__TASK DIRECTIONS__.
Go through the records below and set each one down exactly, leaving out any pictures.

[Items listed in a dataset]
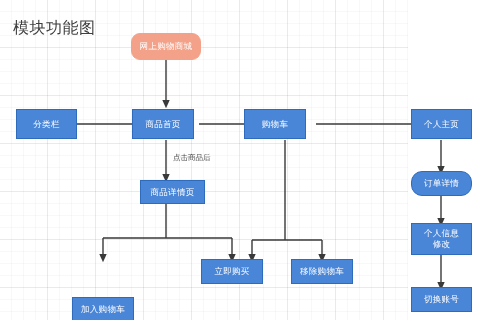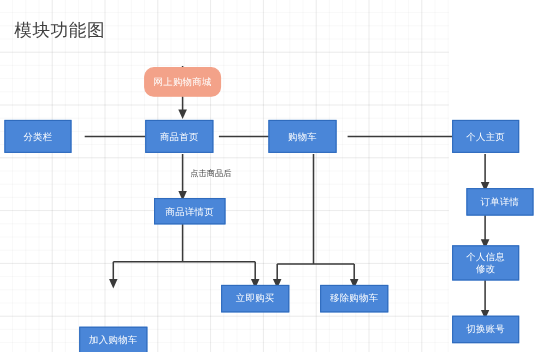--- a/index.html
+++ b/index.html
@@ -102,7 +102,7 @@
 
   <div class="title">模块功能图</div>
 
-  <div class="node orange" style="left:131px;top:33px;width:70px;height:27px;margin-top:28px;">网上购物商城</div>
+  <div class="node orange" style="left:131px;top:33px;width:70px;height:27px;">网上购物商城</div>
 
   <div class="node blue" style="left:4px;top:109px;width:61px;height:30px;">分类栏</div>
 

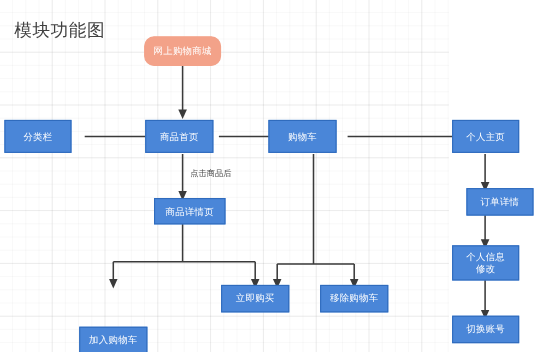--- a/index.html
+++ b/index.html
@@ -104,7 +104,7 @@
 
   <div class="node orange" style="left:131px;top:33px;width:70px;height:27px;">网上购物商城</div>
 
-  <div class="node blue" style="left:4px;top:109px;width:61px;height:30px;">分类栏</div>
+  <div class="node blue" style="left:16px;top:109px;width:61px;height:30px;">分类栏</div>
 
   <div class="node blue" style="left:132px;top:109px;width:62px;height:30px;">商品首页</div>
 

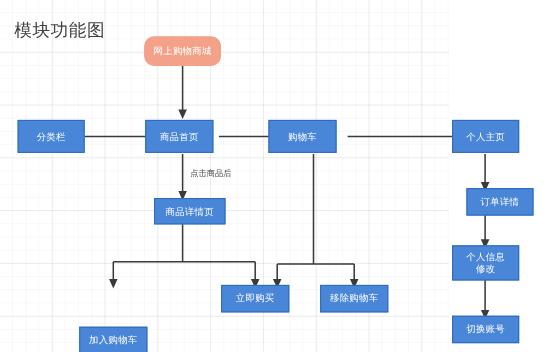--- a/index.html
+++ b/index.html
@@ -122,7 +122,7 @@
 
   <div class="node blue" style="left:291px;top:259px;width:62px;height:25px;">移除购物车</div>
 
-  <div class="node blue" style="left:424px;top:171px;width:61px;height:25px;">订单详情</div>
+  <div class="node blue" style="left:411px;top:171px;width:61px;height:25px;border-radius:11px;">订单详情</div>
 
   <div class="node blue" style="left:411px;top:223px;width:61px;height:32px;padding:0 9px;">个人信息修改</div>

__TASK ANSWER__.
--- a/index.html
+++ b/index.html
@@ -102,7 +102,7 @@
 
   <div class="title">模块功能图</div>
 
-  <div class="node orange" style="left:131px;top:33px;width:70px;height:27px;margin-top:28px;">网上购物商城</div>
+  <div class="node orange" style="left:131px;top:33px;width:70px;height:27px;">网上购物商城</div>
 
   <div class="node blue" style="left:4px;top:109px;width:61px;height:30px;">分类栏</div>
 

--- a/index.html
+++ b/index.html
@@ -104,7 +104,7 @@
 
   <div class="node orange" style="left:131px;top:33px;width:70px;height:27px;">网上购物商城</div>
 
-  <div class="node blue" style="left:4px;top:109px;width:61px;height:30px;">分类栏</div>
+  <div class="node blue" style="left:16px;top:109px;width:61px;height:30px;">分类栏</div>
 
   <div class="node blue" style="left:132px;top:109px;width:62px;height:30px;">商品首页</div>
 

--- a/index.html
+++ b/index.html
@@ -122,7 +122,7 @@
 
   <div class="node blue" style="left:291px;top:259px;width:62px;height:25px;">移除购物车</div>
 
-  <div class="node blue" style="left:424px;top:171px;width:61px;height:25px;">订单详情</div>
+  <div class="node blue" style="left:411px;top:171px;width:61px;height:25px;border-radius:11px;">订单详情</div>
 
   <div class="node blue" style="left:411px;top:223px;width:61px;height:32px;padding:0 9px;">个人信息修改</div>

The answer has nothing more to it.